Principle:Explodinggradients Ragas Persona Generation
| Knowledge Sources | Domains | Last Updated |
|---|---|---|
| explodinggradients/ragas | LLM Evaluation, Test Data Generation, Persona Modeling | 2026-02-10 |
Overview
Description
Persona Generation is the principle of creating diverse user personas from knowledge graph content to enable varied perspectives in test question synthesis. Rather than generating test queries from a single viewpoint, Ragas creates multiple personas -- each with a unique name and role description -- that represent different types of users who might interact with the content. This diversity ensures the generated test set covers a broad range of question types, styles, and levels of domain expertise.
Usage
Persona generation is an intermediate step in the Ragas test data generation pipeline. It occurs after the knowledge graph has been constructed and enriched (with summaries and embeddings) and before query synthesis begins. The pipeline:
- Filters knowledge graph nodes to find those with summary embeddings (typically DOCUMENT or CHUNK nodes that have been enriched).

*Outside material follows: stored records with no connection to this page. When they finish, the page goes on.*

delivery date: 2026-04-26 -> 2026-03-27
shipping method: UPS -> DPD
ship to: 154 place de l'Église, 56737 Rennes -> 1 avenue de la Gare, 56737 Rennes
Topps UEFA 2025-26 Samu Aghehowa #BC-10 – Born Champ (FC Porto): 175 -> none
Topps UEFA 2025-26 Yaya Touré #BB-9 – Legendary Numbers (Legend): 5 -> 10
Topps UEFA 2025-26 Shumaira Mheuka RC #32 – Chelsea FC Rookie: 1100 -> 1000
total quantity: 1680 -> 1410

- Computes cosine similarity between summary embeddings to group related nodes.
- Selects a representative summary from each group (the longest summary in the cluster).
- Sends each representative summary to an LLM with a persona generation prompt to produce a
Persona(name, role_description). - Passes the resulting personas to query synthesizers, which use them to diversify the perspective of generated questions.
Theoretical Basis
Embedding-Based Clustering for Thematic Grouping: The persona generation process begins by computing pairwise cosine similarity between the summary embeddings of filtered nodes. Nodes whose similarity exceeds a threshold (0.75) are grouped together. This clustering ensures that each persona is derived from a coherent thematic cluster rather than from random or overlapping content. By using embedding similarity rather than keyword matching, the system captures semantic relatedness even when documents use different terminology.

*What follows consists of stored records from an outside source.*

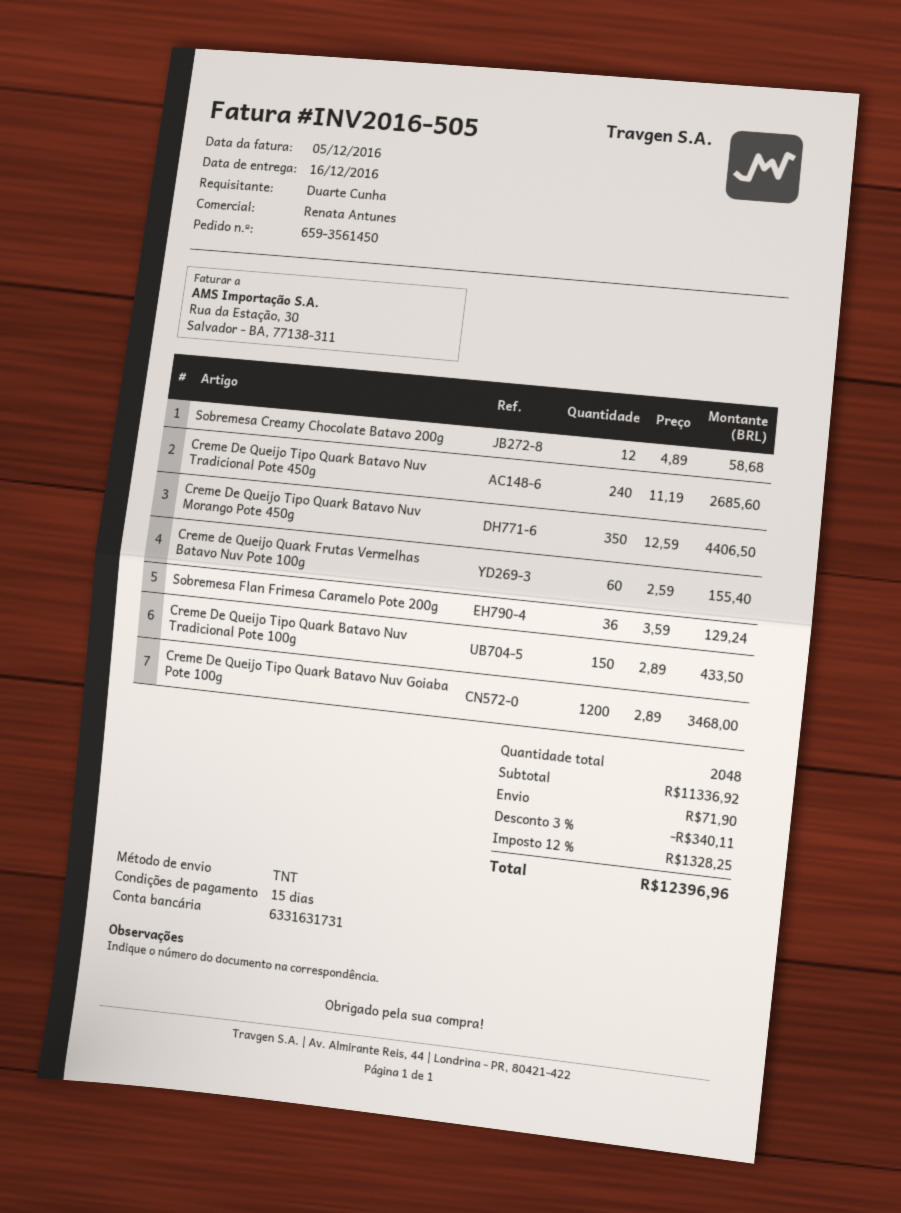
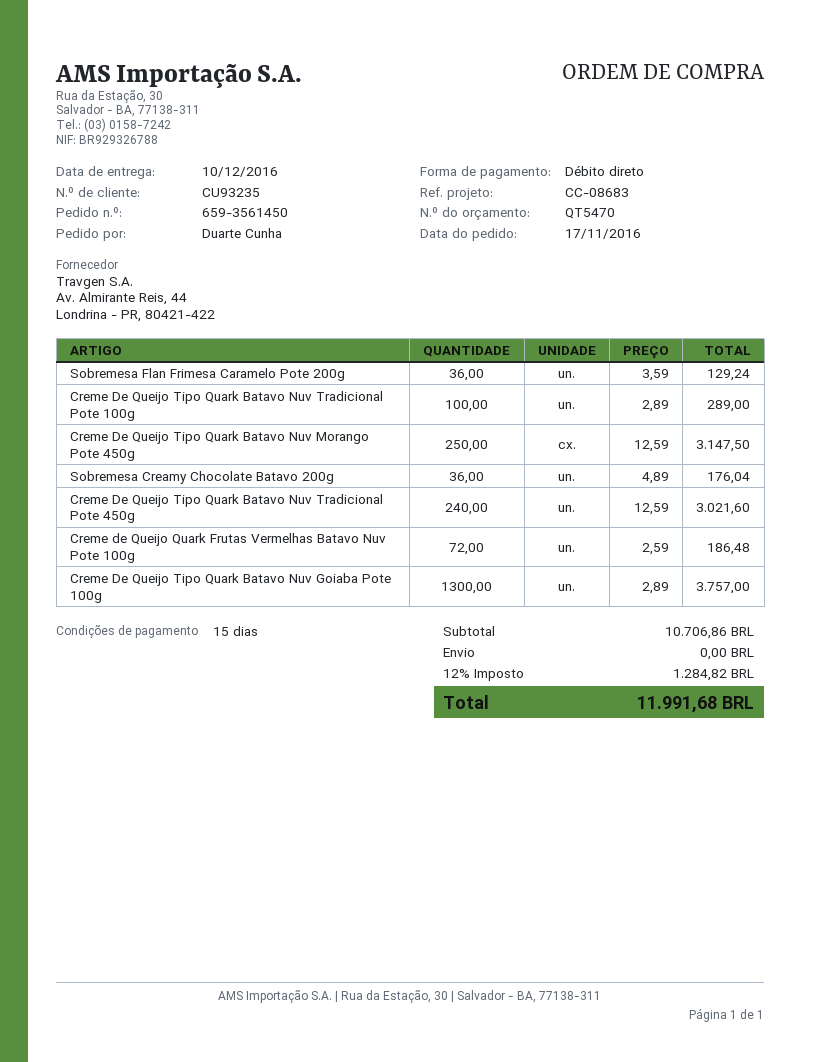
delivery date: 2016-12-16 -> 2016-12-10
Sobremesa Creamy Chocolate Batavo 200g: 12 x 4.89 = 58.68 -> 36 x 4.89 = 176.04
Creme De Queijo Tipo Quark Batavo Nuv Tradicional Pote 450g: 240 x 11.19 = 2685.60 -> 240 x 12.59 = 3021.60
Creme De Queijo Tipo Quark Batavo Nuv Morango Pote 450g: 350 x 12.59 = 4406.50 -> 250 x 12.59 = 3147.50
Creme de Queijo Quark Frutas Vermelhas Batavo Nuv Pote 100g: 60 x 2.59 = 155.40 -> 72 x 2.59 = 186.48
Creme De Queijo Tipo Quark Batavo Nuv Tradicional Pote 100g: 150 x 2.89 = 433.50 -> 100 x 2.89 = 289.00
Creme De Queijo Tipo Quark Batavo Nuv Goiaba Pote 100g: 1200 x 2.89 = 3468.00 -> 1300 x 2.89 = 3757.00
subtotal: 11336.92 -> 10706.86
discount: 3% = 340.11 -> none
shipping: 71.90 -> 0.00
tax: 12% = 1328.25 -> 12% = 1284.82
total: 12396.96 -> 11991.68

Representative Summary Selection: Within each cluster, the longest summary is selected as the representative. The rationale is that longer summaries typically contain more specific and contextual information, giving the LLM richer material from which to infer a plausible user persona. This heuristic avoids the need for a separate LLM call to select representatives.
LLM-Driven Persona Synthesis: Each representative summary is fed to an LLM via a structured prompt (PersonaGenerationPrompt) that instructs the model to generate a single persona with a name and a concise role description. The prompt includes a few-shot example (a digital marketing guide producing a "Digital Marketing Specialist" persona) to guide the LLM's output format and style. The temperature is set to 1.0 to encourage diversity across personas.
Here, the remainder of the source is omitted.